Я готов был плакать от радости. Мне захотелось быть добрым, порадовать чем-нибудь жену.

– Когда мы переезжаем? – спросил я ее.

– На виллу? – И глаза ее засияли. – Этой зимой. (1918.) А летом мы поедем все вместе в Пушберг, да?

Я ответил утвердительно, ей так хотелось этого. Может быть, ей казалось, что там, в старом деревянном доме, где когда-то началась наша связь, мы снова обретем друг друга. Я вздохнул с облегчением, ко мне сразу вернулась обычная энергия, я до поздней ночи занимался, читая специальный труд по глазным болезням, и попросил отца разрешить мне ассистировать ему на другой день при операции. Он удивился, но, разумеется, охотно разрешил.
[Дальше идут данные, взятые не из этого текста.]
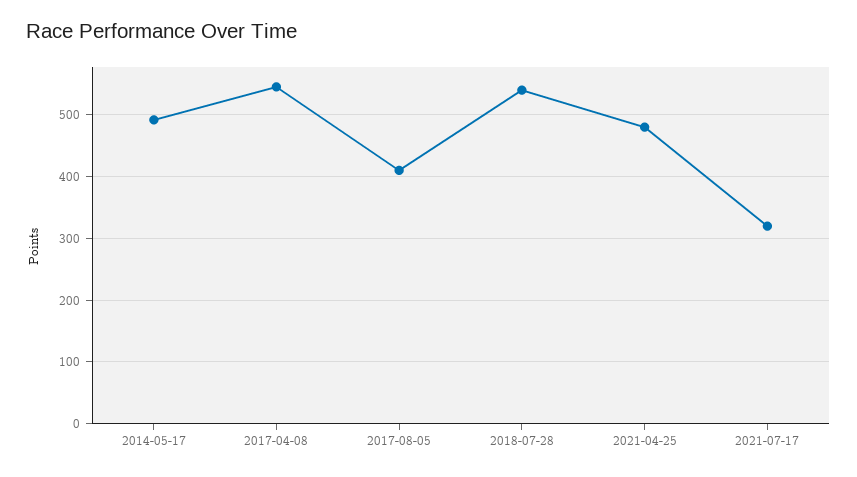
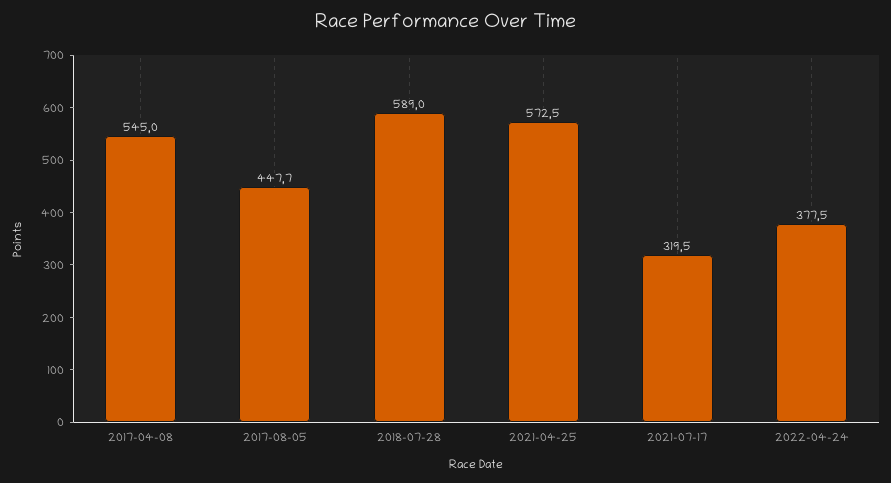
2014-05-17: 490 -> none
2017-08-05: 410 -> 447.7
2018-07-28: 540 -> 589
2021-04-25: 480 -> 572.5
2022-04-24: none -> 377.5

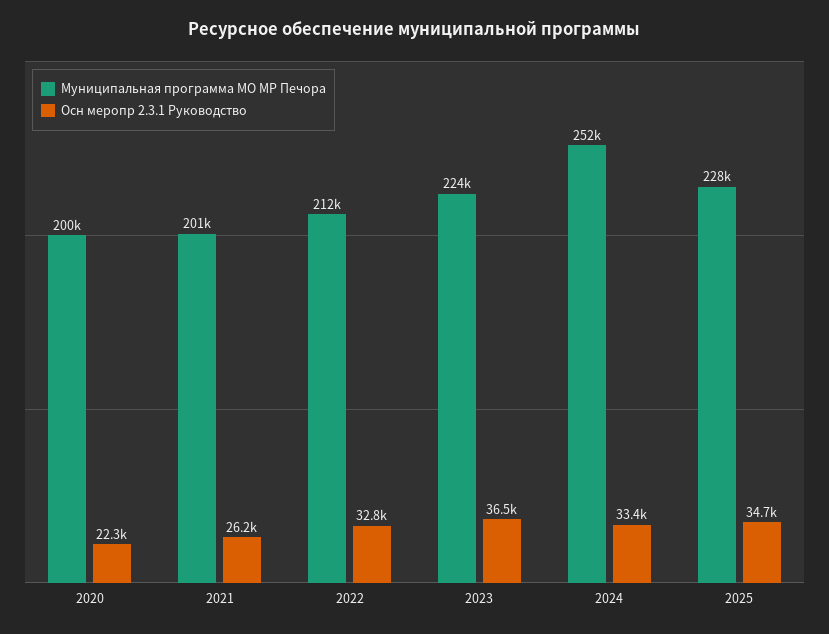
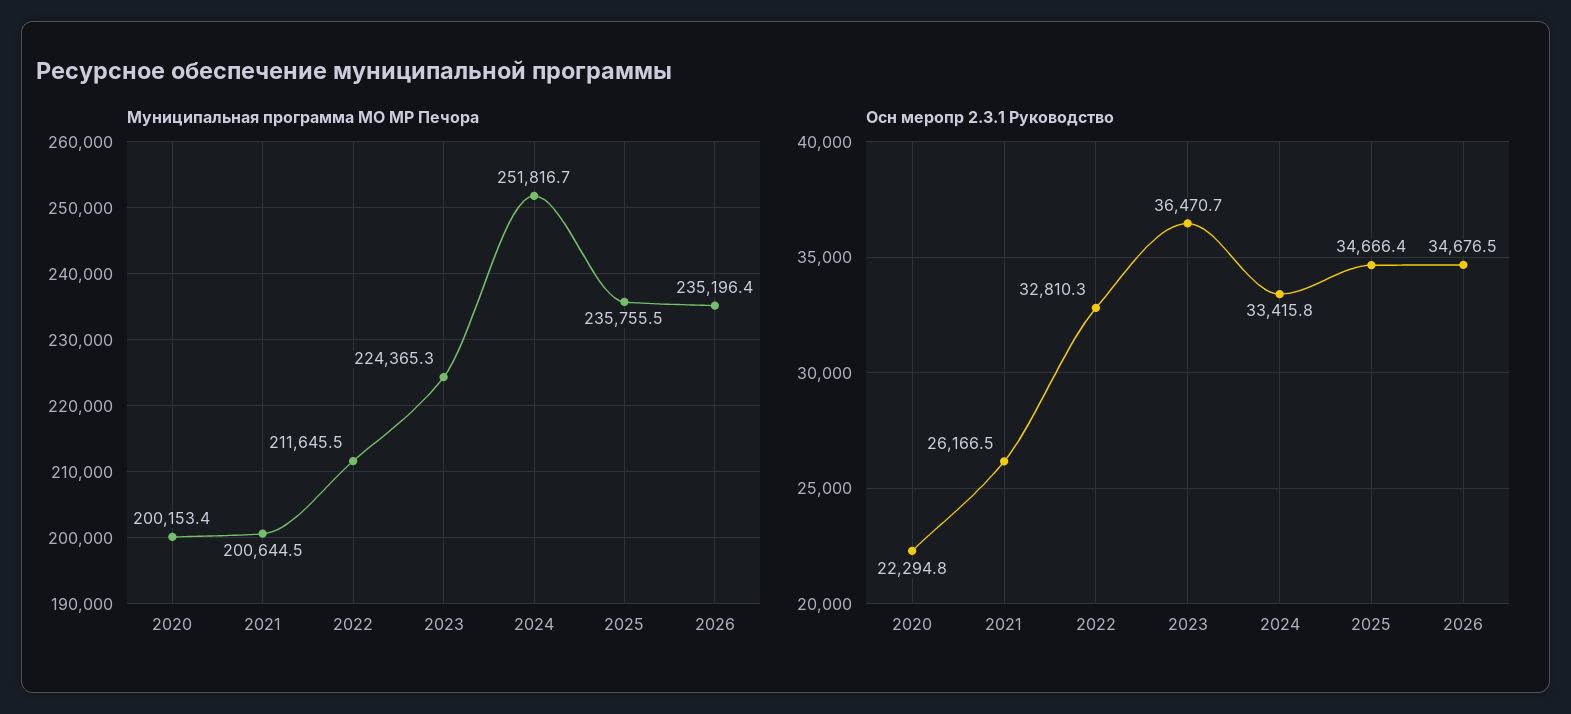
Муниципальная программа МО МР Печора, 2025: 228000 -> 235755.5
Муниципальная программа МО МР Печора, 2026: none -> 235196.4
Осн меропр 2.3.1 Руководство, 2026: none -> 34676.5

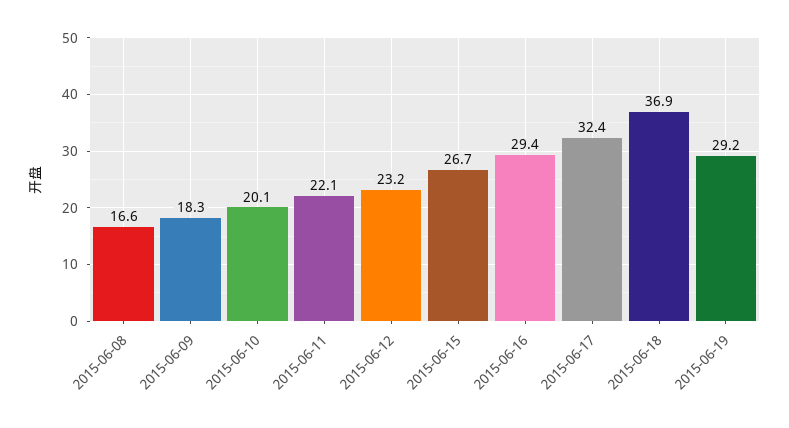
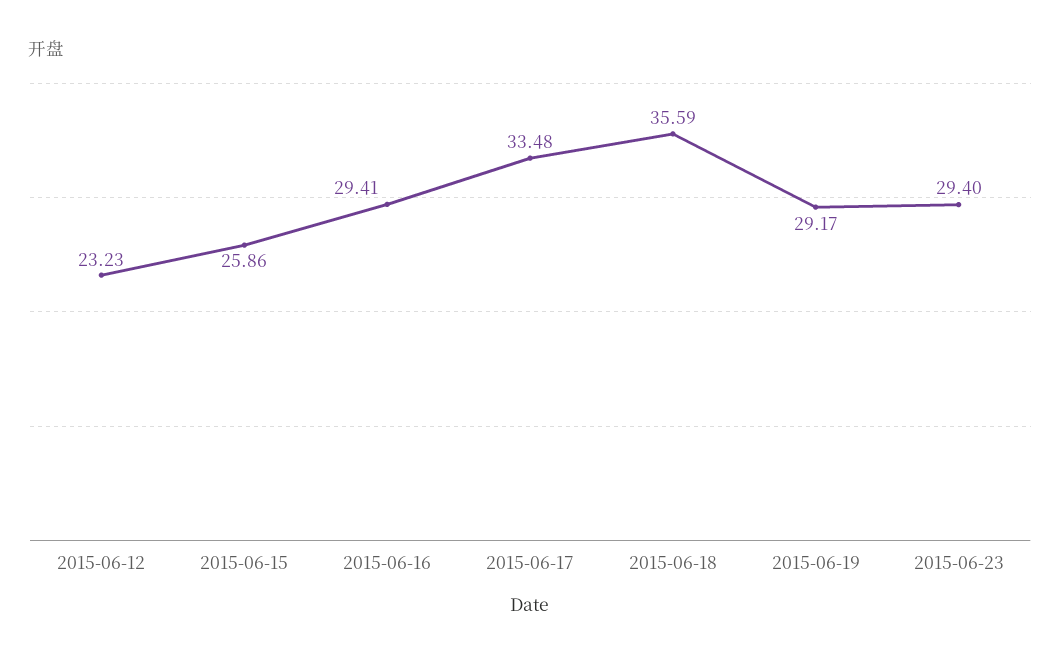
2015-06-08: 16.6 -> none
2015-06-09: 18.3 -> none
2015-06-10: 20.1 -> none
2015-06-11: 22.1 -> none
2015-06-15: 26.7 -> 25.86
2015-06-17: 32.4 -> 33.48
2015-06-18: 36.9 -> 35.59
2015-06-23: none -> 29.4

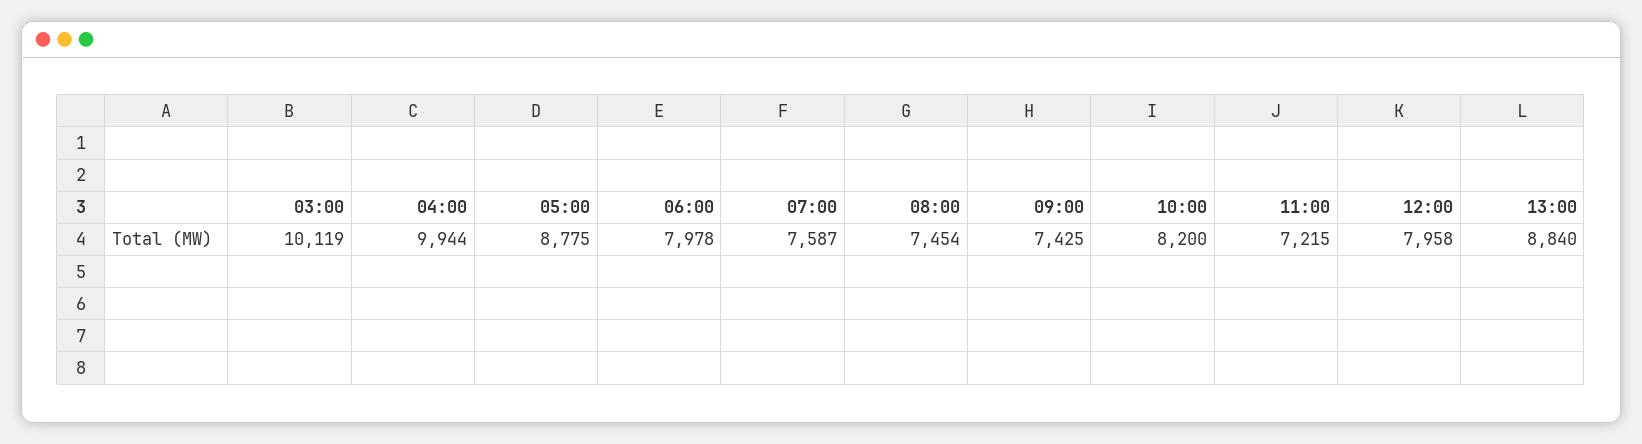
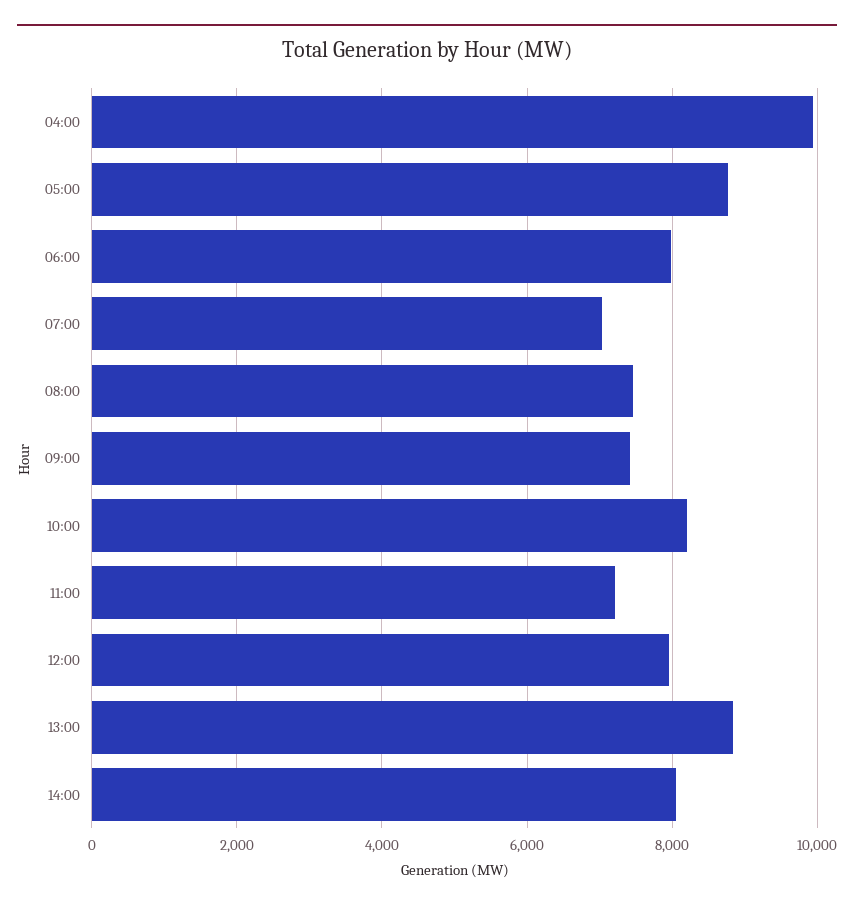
03:00: 10119 -> none
07:00: 7587 -> 7000
14:00: none -> 8000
Отец должен был сделать операцию глаукомы или так называемой желтой воды. Причиной этого еще не вполне изученного заболевания является иногда внезапное, иногда медленное повышение внутриглазного давления, ведущее к атрофии нерва и к слепоте. Глаукома встречается нередко. Один случай из ста падает на эту болезнь. А если учесть огромное количество сравнительно легких заболеваний, из которых складывается практика такого популярного врача, как мой отец, то и один процент – это очень много. Как часто жаловался отец на глупость, бездарность и небрежность окулистов, направлявших к нему таких пациентов. Но он никогда не высказывал своего мнения прямо в лицо коллегам, чтобы не отбить у них охоту обращаться за консультацией именно к нему. Врачи то и дело ставили ложный диагноз или применяли неверное лечение. Атропин, расширяющий зрачок, яд для глаза, склонного к глаукоме, а так как атропин употребляют при многих заболеваниях, то «дорогие коллеги» применяли его на авось, в любых случаях. Бывало и так, что врач принимал «желтую воду» за помутнение хрусталика, то есть за старческую катаракту, и утешал бедного больного тем, что она «созреет», а к отцу являлся уже ослепший человек, истерзанный ужасными болями, и ему ничем нельзя было помочь, разве что удалив слепой глаз, ибо при глаукоме слепота, к сожалению, вовсе не является завершением страданий. Болезнь эта известна с давних времен. Измерить внутриглазное давление совершенно точно, конечно, трудно, я очень скоро обратил на это внимание. Зато вдавленный сосочек зрительного нерва виден весьма отчетливо. В былые времена глаза, пораженные глаукомой, были обречены на слепоту – глаукома всегда поражает оба глаза. Но какому огромному количеству обреченных можно помочь своевременной операцией после гениального открытия Грефе! Открытие это было сделано случайно. Операция Грефе состоит в том, что из радужной оболочки иссекают клинышек. Почему эта операция почти всегда дает благоприятные результаты, до сих пор еще окончательно не выяснено.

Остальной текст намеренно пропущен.